Tuesday, April 08, 2008

Screengrab - "I no longer have thoughts, only memories"



When I was younger, I wanted to know exactly what a given work of art was about. I craved that certainty. It was as if I viewed art as a puzzle to be solved, as if when I had read a novel or watched a film, I could tick it off, having digested and understood it exactly, completely. I'm not quite sure when this need left me, but leave me it did. Nowadays I prefer art that defies easy interpretation, I love ambiguity and the kind of complexity and openness that encourages multiple readings. Great art should contain the scope for almost unlimited subjective judgements, I think (this is obviously distinct from the kind of work that confuses emptiness for ambiguity). My favourite film from last year, "Zodiac" is layered with possible meanings and ripe for several different angles of critical deconstruction, a quality that is one of its greatest strengths. There are directors incapable of anything other than this level of thematic transparence, Michaelangelo Antonioni prime amongst them.

"La Notte" (1961) is the second film in the trilogy beginning with "L'Aventurra" (1960) and ending with "L'Eclisse" (1962). It follows a married couple, Giovanni (Marcello Mastroianni) and Lidia (Jeanne Moreau) over the course of a day and a night in Milan as they cross the city, visiting friends and attending parties, and finally as they face their crumbling marriage. It has just been released on DVD in a beautiful transfer by Eureka's Masters of Cinema imprint (which is now truly revealing itself to be the closest thing in Europe to an equivalent to the Criterion Collection), which gave me my first ever chance to watch it. It is clearly a masterpiece, intent upon Antonioni's interest in the effect of modern society on the way we live and communicate with one another. As with each of his films, its themes and nuances will be better revealed and interrogated after several viewings, I suspect. What is evident after a first viewing is Antonioni's peerless style.

The beautiful monochrome photography (by Gianni di Venanzo, a frequent Fellini collaborator) captures these bored, alienated people in Antonioni's beautifully composed frames - dwarved by Milan's modern architecture (in one shot Moreau is barely visible walking in the lower left corner of the frame, the impassive, cold facade of a skyscraper dominating the rest of the screen) and isolated in the gardens of a party at a villa. An early sequence follows Moreau as she leaves the party thrown for her husband's book launch and strolls through Milan, moving from the crowded concrete and stone of the city centre and moving outwards into the run-down industrial suburbs. Antonioni always seems to know exactly where to place the camera and when to time a cut as she passes various characters - two men laughing hysterically, a baby crying in an abandoned lot, a group of youths gathered to watch a fight - and her impassive response to all of it asks us how we are to respond, what kind of meaning we are to divine from the kind of things we see daily in a modern city. In a sense, the sequence plays almost as the epitome of the worst in modern European art cinema. It is full of easy symbolism and a vague sense of ennui. But it is simultaneously layered with several possible thematic and narrative meanings. Moreau is fleeing her husband's recent betrayal and their problems. She is searching for some meaning, having just visited a terminally ill friend. Her reactions to her walk are as complex and unknowable as the responses of any real human being, whose life is full, at any instant, of several tiny secret realities, both mental and emotional, whose thoughts must be impossibly complex and fleeting. Much of the film is devoted to watching Moreau as she watches others, her implacable features always beautiful, never easily read.

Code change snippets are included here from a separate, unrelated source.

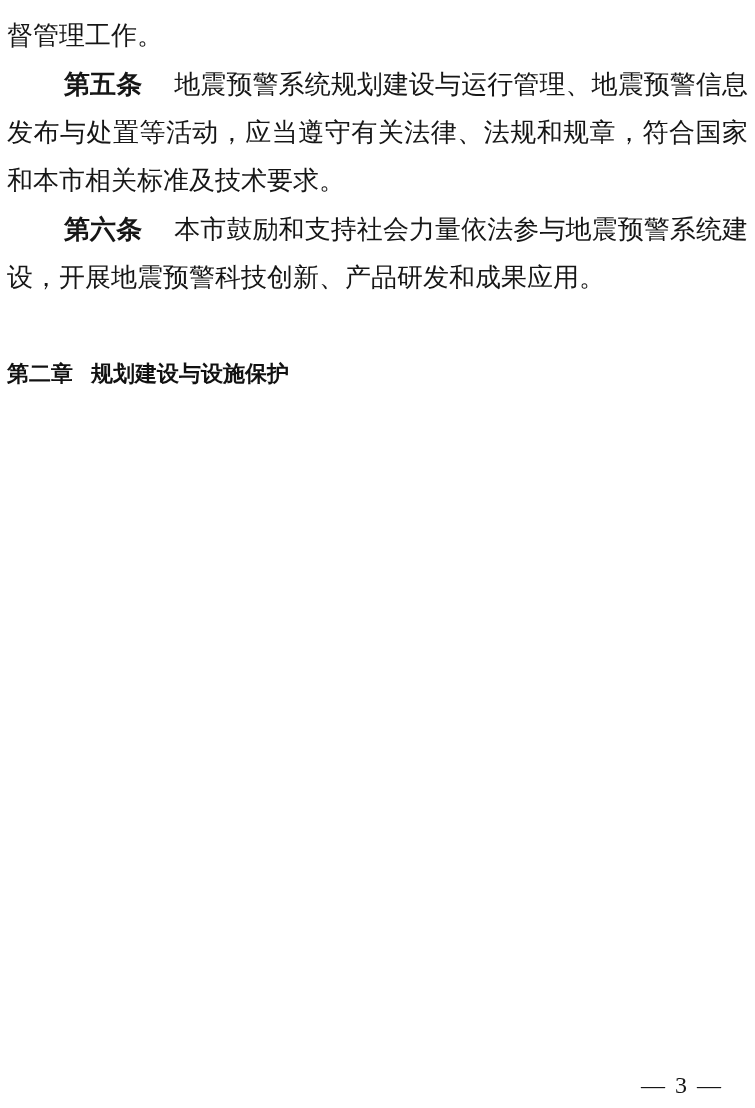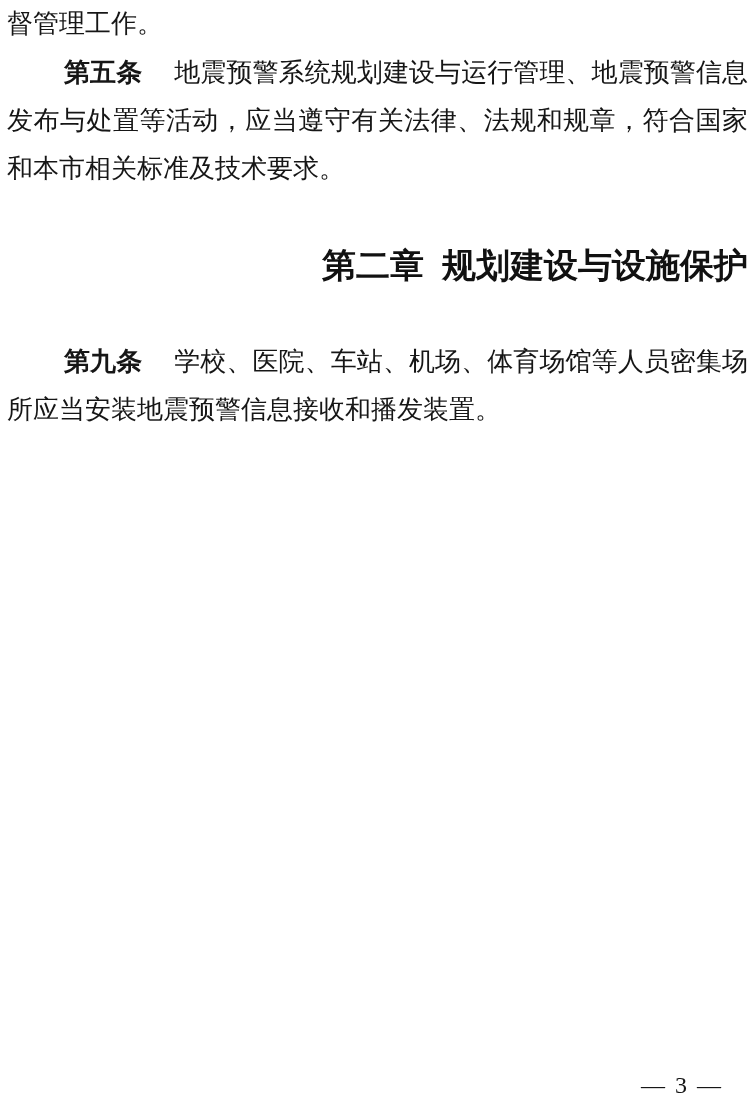--- a/index.html
+++ b/index.html
@@ -14,7 +14,7 @@
     box-sizing: border-box;
   }
   .doc-body {
-    padding: 0 7px;
+    padding: 12px 7px;
   }
   .doc-body p {
     margin: 0;

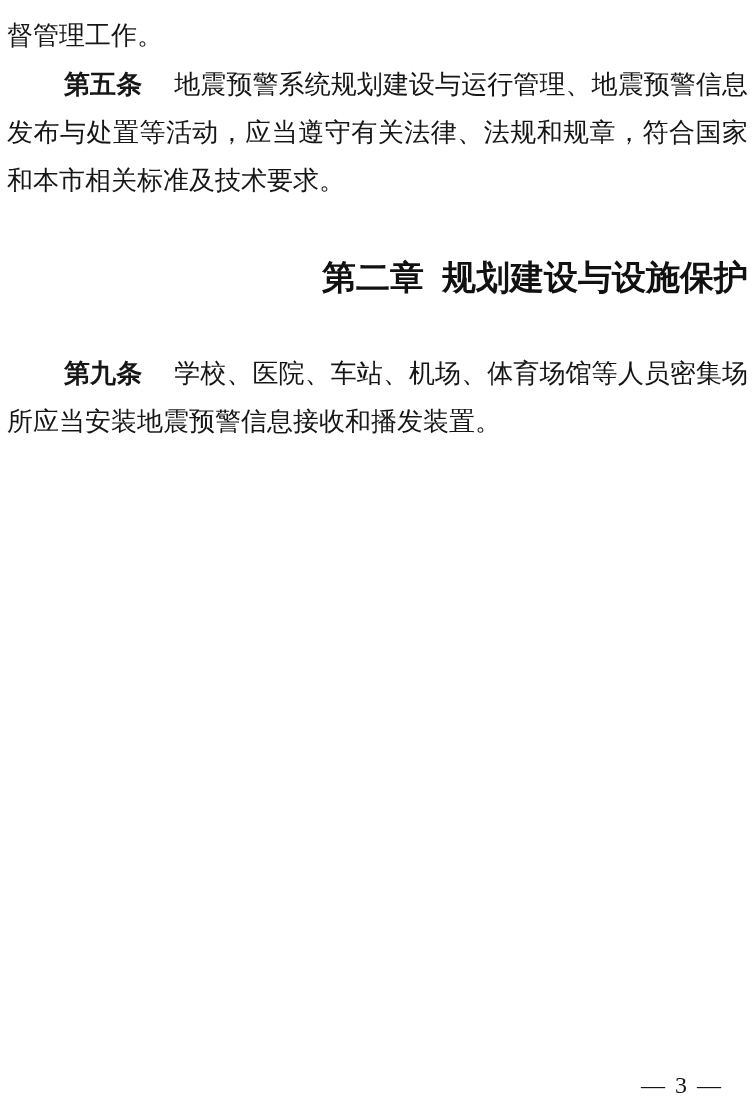--- a/index.html
+++ b/index.html
@@ -63,6 +63,7 @@
 
     <p class="para"><span class="article-lead">第五条</span><span>地震预警系统规划建设与运行管理、地震预警信息发布与处置等活动，应当遵守有关法律、法规和规章，符合国家和本市相关标准及技术要求。</span></p>
 
+    <p class="para"><span class="article-lead">第六条</span><span>本市鼓励和支持社会力量依法参与地震预警系统建设，开展地震预警科技创新、产品研发和成果应用。</span></p>
 
     <h2 class="chapter"><span class="chapter-label">第二章</span><span>规划建设与设施保护</span></h2>
 

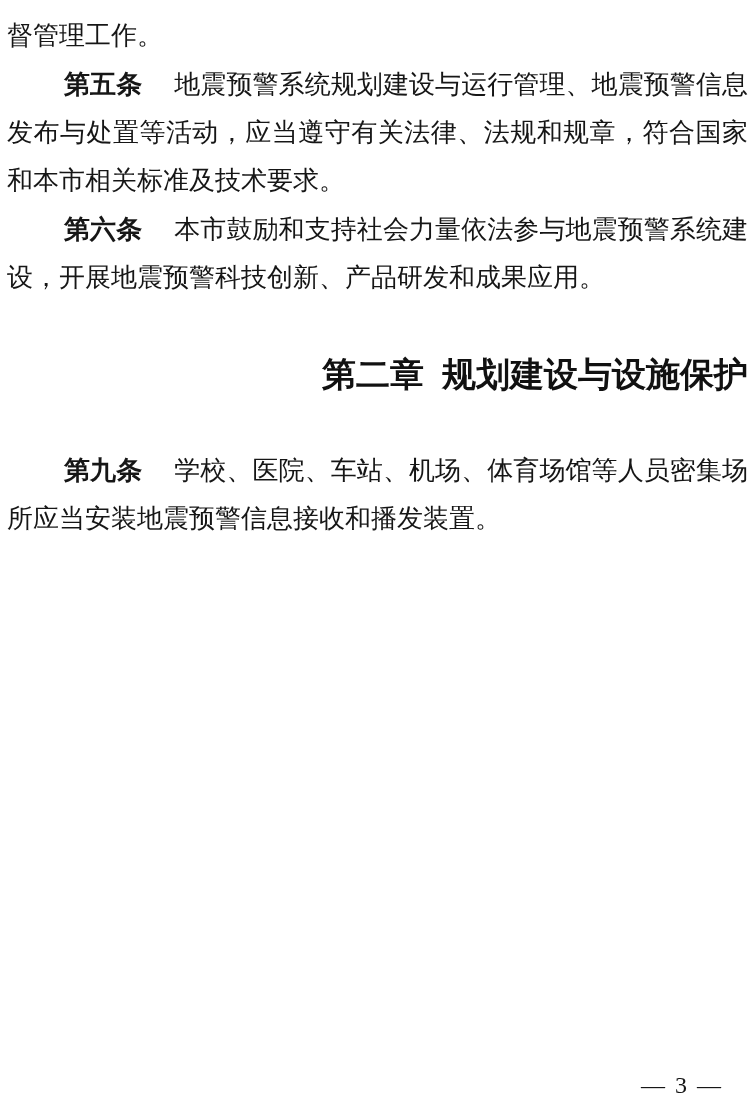--- a/index.html
+++ b/index.html
@@ -35,9 +35,9 @@
     margin: 48px 0;
     font-family: "Liberation Sans", sans-serif;
     font-weight: bold;
-    font-size: 34px;
+    font-size: 22px;
     line-height: 48px;
-    text-align: right;
+    text-align: left;
     color: #111111;
   }
   .chapter-label { margin-right: 18px; }

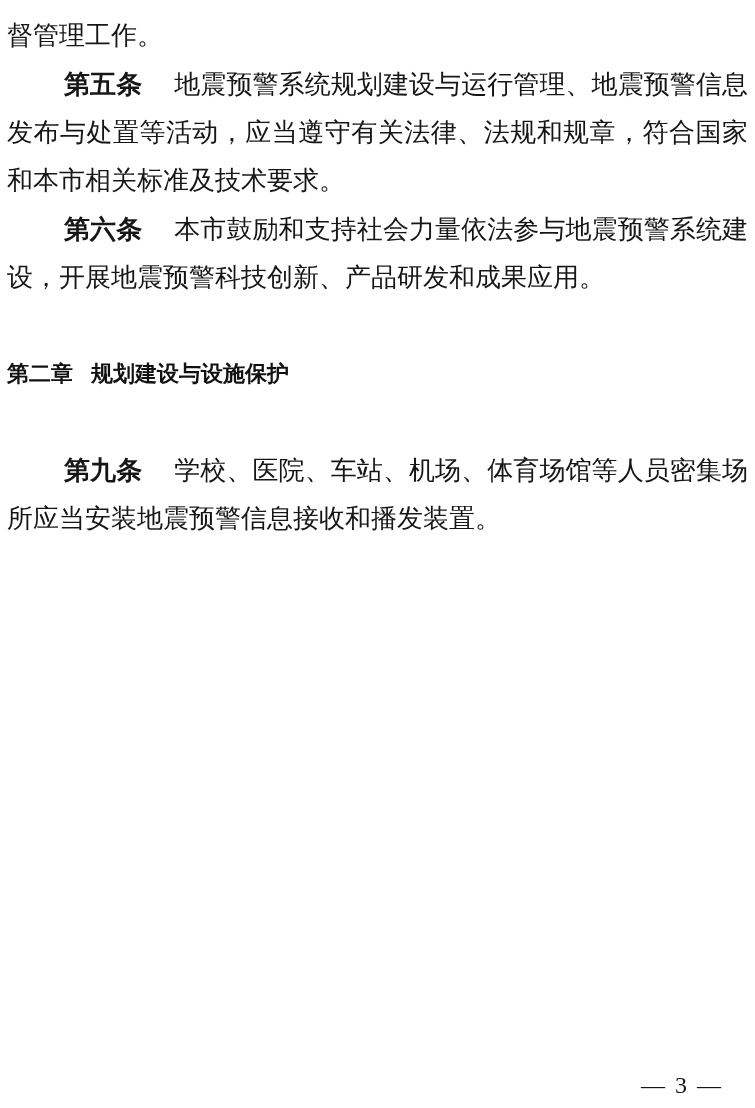--- a/index.html
+++ b/index.html
@@ -70,7 +70,6 @@
 
 
 
-    <p class="para"><span class="article-lead">第九条</span><span>学校、医院、车站、机场、体育场馆等人员密集场所应当安装地震预警信息接收和播发装置。</span></p>
 
   </div>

This can be frustrating to the viewer accustomed to the easy emotional readings of much modern cinema - especially American cinema. Yet, if one surrenders to the particular rhythms and demands in Antonioni, then the rewards are great. Most obviously, there is that supreme cinematic style. Antonioni's use of the medium itself is what has made his work age so well - some of his shots feel incredibly modern, his subtle camera movements often sublime in their perfection. He also takes risks in his more daring compositions - a shot of Moreau in tight close-up, weeping beside the looming wall of a modern hospital building while Mastroianni comes into the frame in the background. Or the shot at the top of this post, when Mastroianni is lured into the hospital room of a nymphomaniac. Antonioni films her against a bare white wall, an almost abstract, theatrical setting pointing out her position within the film as both "real" character and symbol. Mastroianni walks across the frame, his black suit contrasted dazzlingly with that white, before she slides down his body in an embrace.

This shot reminded me of a similar shot by Vincente Minnelli in "Some Came Running" (1958). During the film's climax, set at a small town carnival, Minnelli stages a chase scene against a lurid, again almost abstract red background, his characters silhouetted figures against the visual violence of the colour. Its a breathtaking moment, and one that only a truly great stylist could conceive of or pull off. That description definitely applies to Minnelli, and to Antonioni too.